Today the concept of a folded unipole, once you eschew the original
hype and understand the limitations, is far from a "silly idea". I
think Tom suggests that "peer review" would have prevented this from
happening. Yet the antenna design and continued production of these
feed kits appears not to be based on stupidity , but based on a
principle that often will trump "peer review" and that is an idea that
has been supported by market forces and a customer base market that pay
for it and support it, it will continue beyond negative peer review, and
press on regardless.
Today with limitation and restrictions on towers more and more facility
co location is evident. Having a shirt fed grounded 300 foot tower is a
gold mine to broadcasters, especially day timers that could only make a
dime when the sun was up. An insulated base AM tower required
iso-couplers, some very expensive for high power FM, to take advantage
of your real estate. I know of station owners who make today more
revenue from cell service, pagers, two way radio, and other stations
then they do from their format. its all about location, location,
location and if you have one the idea of having a skirt fed antenna is
not "silly" but profitable.
Most topbanders know what an the cost of insulated base for a Rohn 45
is and savor the chance to run other feed lines inside the tower for a
variety of other antennas, rotor cable, and the like, and how a cage fed
tower unipole makes that possible. Such a consideration should also
carefully compare the destruction of a lightning strike to associated
equipment from a grounded tower to one that is not directly grounded.

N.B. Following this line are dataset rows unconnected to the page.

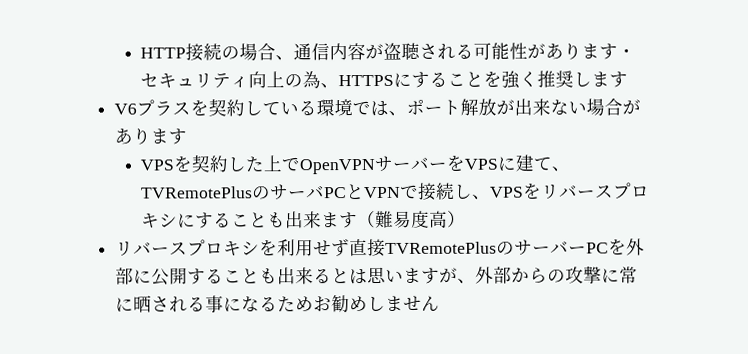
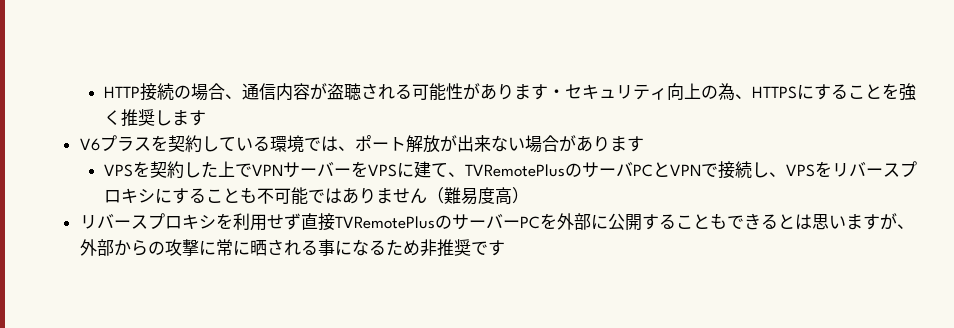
- VPSを契約した上でOpenVPNサーバーをVPSに建て、TVRemotePlusのサーバPCとVPNで接続し、VPSをリバースプロキシにすることも出来ます（難易度高）
+ VPSを契約した上でVPNサーバーをVPSに建て、TVRemotePlusのサーバPCとVPNで接続し、VPSをリバースプロキシにすることも不可能ではありません（難易度高）
- リバースプロキシを利用せず直接TVRemotePlusのサーバーPCを外部に公開することも出来るとは思いますが、外部からの攻撃に常に晒される事になるためお勧めしません
+ リバースプロキシを利用せず直接TVRemotePlusのサーバーPCを外部に公開することもできるとは思いますが、外部からの攻撃に常に晒される事になるため非推奨です

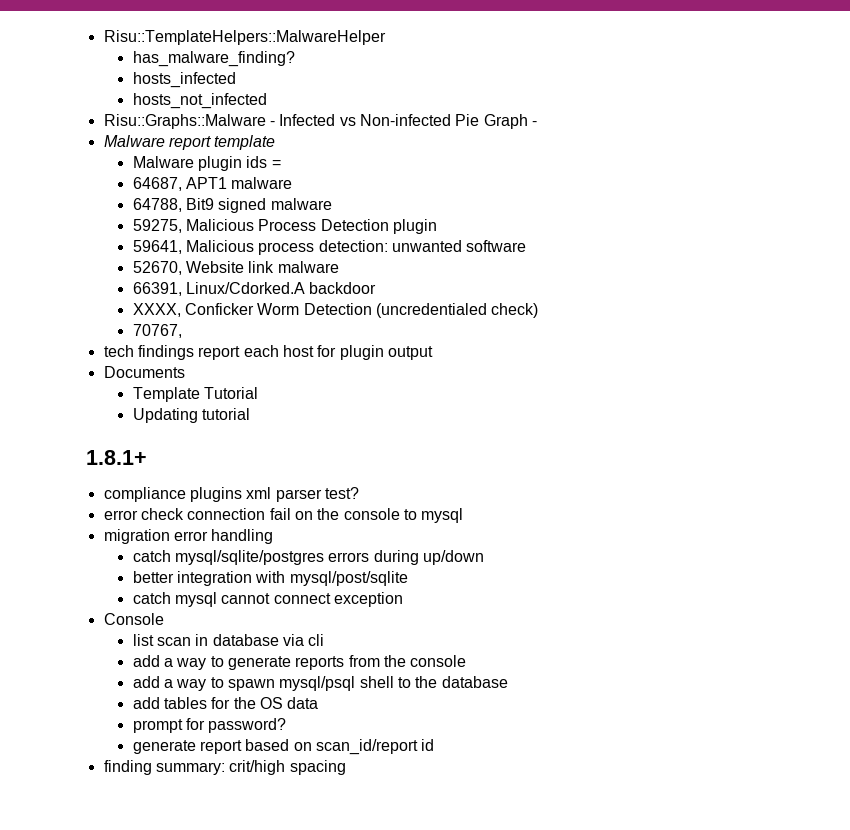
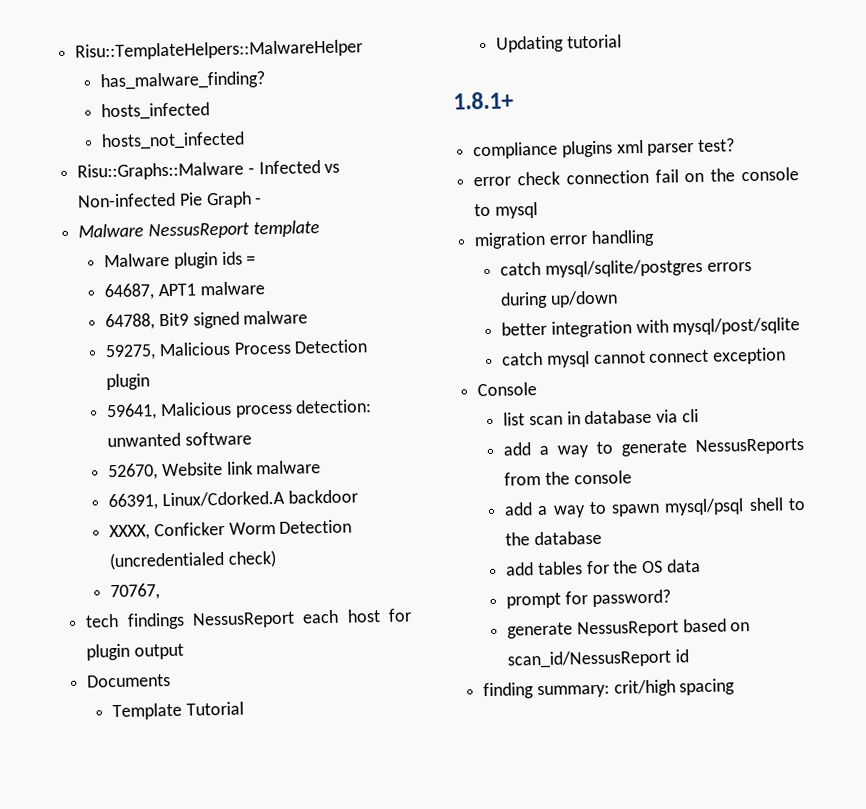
- Malware report template
+ Malware NessusReport template
- tech findings report each host for plugin output
+ tech findings NessusReport each host for plugin output
- add a way to generate reports from the console
+ add a way to generate NessusReports from the console
- generate report based on scan_id/report id
+ generate NessusReport based on scan_id/NessusReport id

For sure I know this has nothing to do with E and H plane radiation
loses or trying to manipulate Maxwell's equation, but it sure does have
something to do with your pocket book when it comes to replacing
equipment damaged by a 140 foot free floating lightning rod compared to
a grounded lightning dissipation array, if I dare to call my unipole that.
Tom was right that the initial 'brag" was not peer reviewed and false
assumptions were made. Yet the final result over the years a "silk purse
has been made out of a sows ear" contrary to what the old time farmer in
Iowa used to tell me. So what have we learned from all of this?
Never let peer review get in the way of market forces causing you to
throw the baby out with the bathwater.